As his friendship with Dirva's brother blossoms into a surprising romance, and he slowly learns how to control the dangerous magic in his blood, life finally appears to be coming together for Ariah—but love and security are cut short by a tyrannical military empire bent on expanding its borders.

War, betrayal, passion, and confusion follow Ariah as his perilous journey leads him beyond the walls of the Empire, and into unfamiliar territory within himself. Along the way, he’ll discover just how much he’s willing to give up to find his place in the world, and he’ll learn what it means to sacrifice himself for freedom—and for love.

Four (3.5) Boundless Stars

Ariah, titled by the name of the main character, is the tale of a man and his unique life. Ariah is an elf in a very different world from any I’ve ever read about. Written in the first person point of view, Ariah takes us on the journey of his many life experiences, or perhaps I should say the many lives as he experiences them. This is also a “coming to adulthood” type of story which mixes well with his journey and all the interesting characters he meets along the way.

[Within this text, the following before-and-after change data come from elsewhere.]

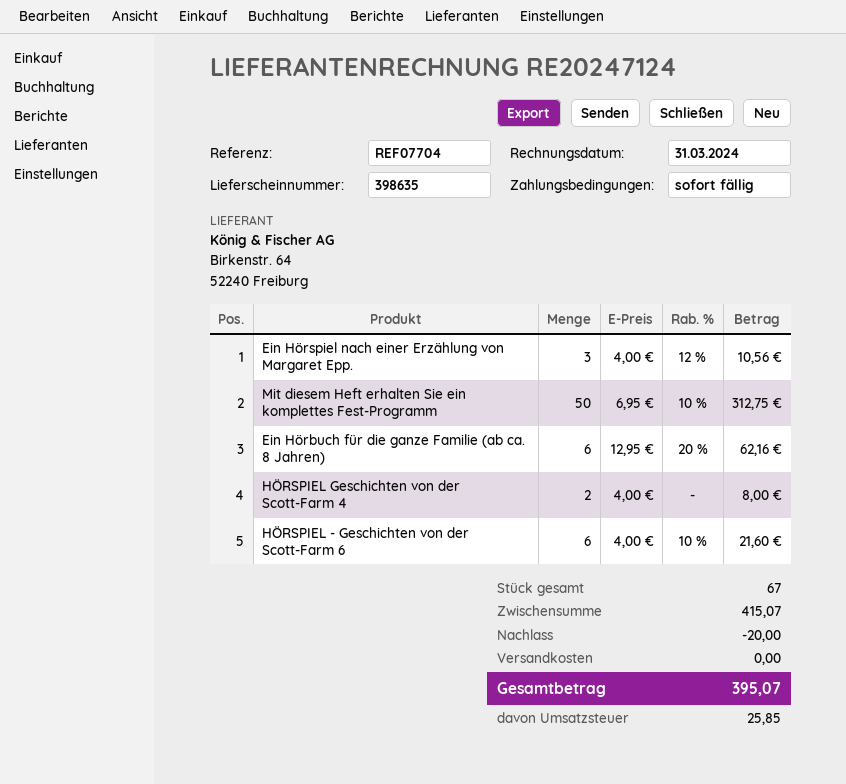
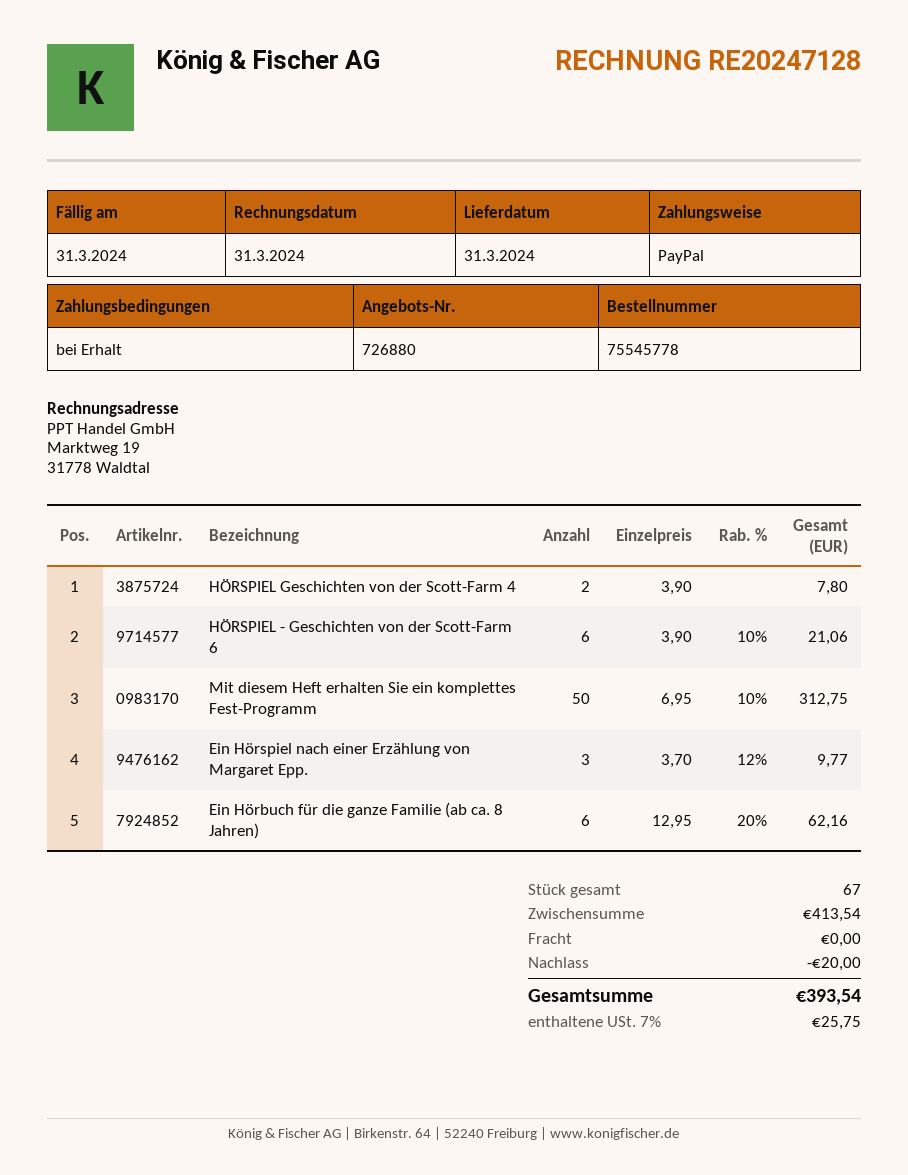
invoice number: RE20247124 -> RE20247128
Ein Hörspiel nach einer Erzählung von Margaret Epp.: 3 x 4.00 - 12% = 10.56 -> 3 x 3.70 - 12% = 9.77
HÖRSPIEL Geschichten von der Scott-Farm 4: 2 x 4.00 = 8.00 -> 2 x 3.90 = 7.80
HÖRSPIEL - Geschichten von der Scott-Farm 6: 6 x 4.00 - 10% = 21.60 -> 6 x 3.90 - 10% = 21.06
subtotal: 415.07 -> 413.54
tax: 25.85 -> 25.75
total: 395.07 -> 393.54

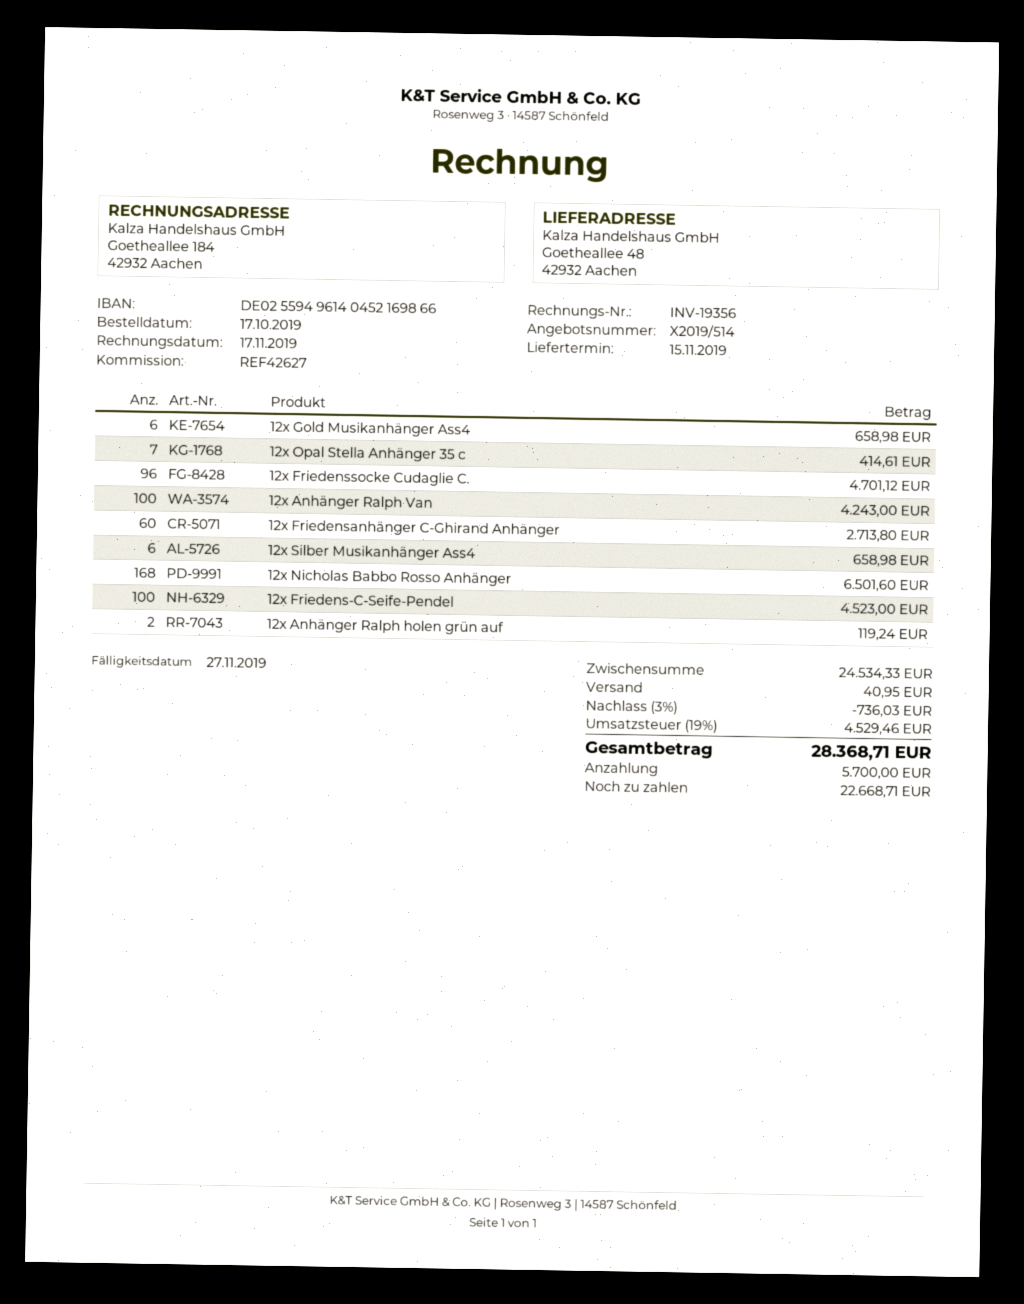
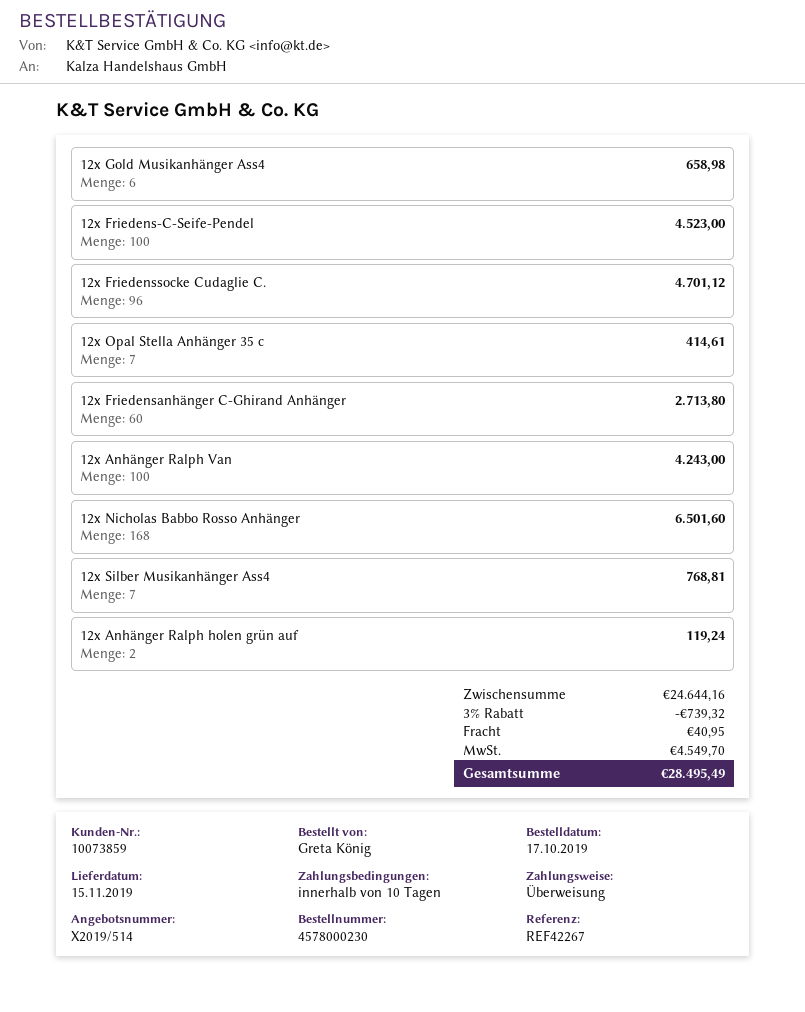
reference: REF42627 -> REF42267
12x Silber Musikanhänger Ass4: 6 for 658.98 -> 7 for 768.81
subtotal: 24534.33 -> 24644.16
discount: 3% = 736.03 -> 3% = 739.32
tax: 4529.46 -> 4549.70
total: 28368.71 -> 28495.49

Ariah is an elf with many “talents,” which means he has several magical gifts. It’s interesting to learn about each one as he is trained to control them. I appreciate the way Sanders brought everyone to life and gave readers simple explanations of the different towns, their citizens, and their very diverse lifestyles. This is a very good story, but it was neither an easy nor a quick read. The 334 pages are filled with some exciting parts; unfortunately, there are also several parts that lost my interest, which felt the longest to get through. Due to the excessive use of the different languages and slang, the dialog was hard to follow at times.

Overall, I enjoyed Ariah and felt it was good. This book was a strong 3.5 star book for me.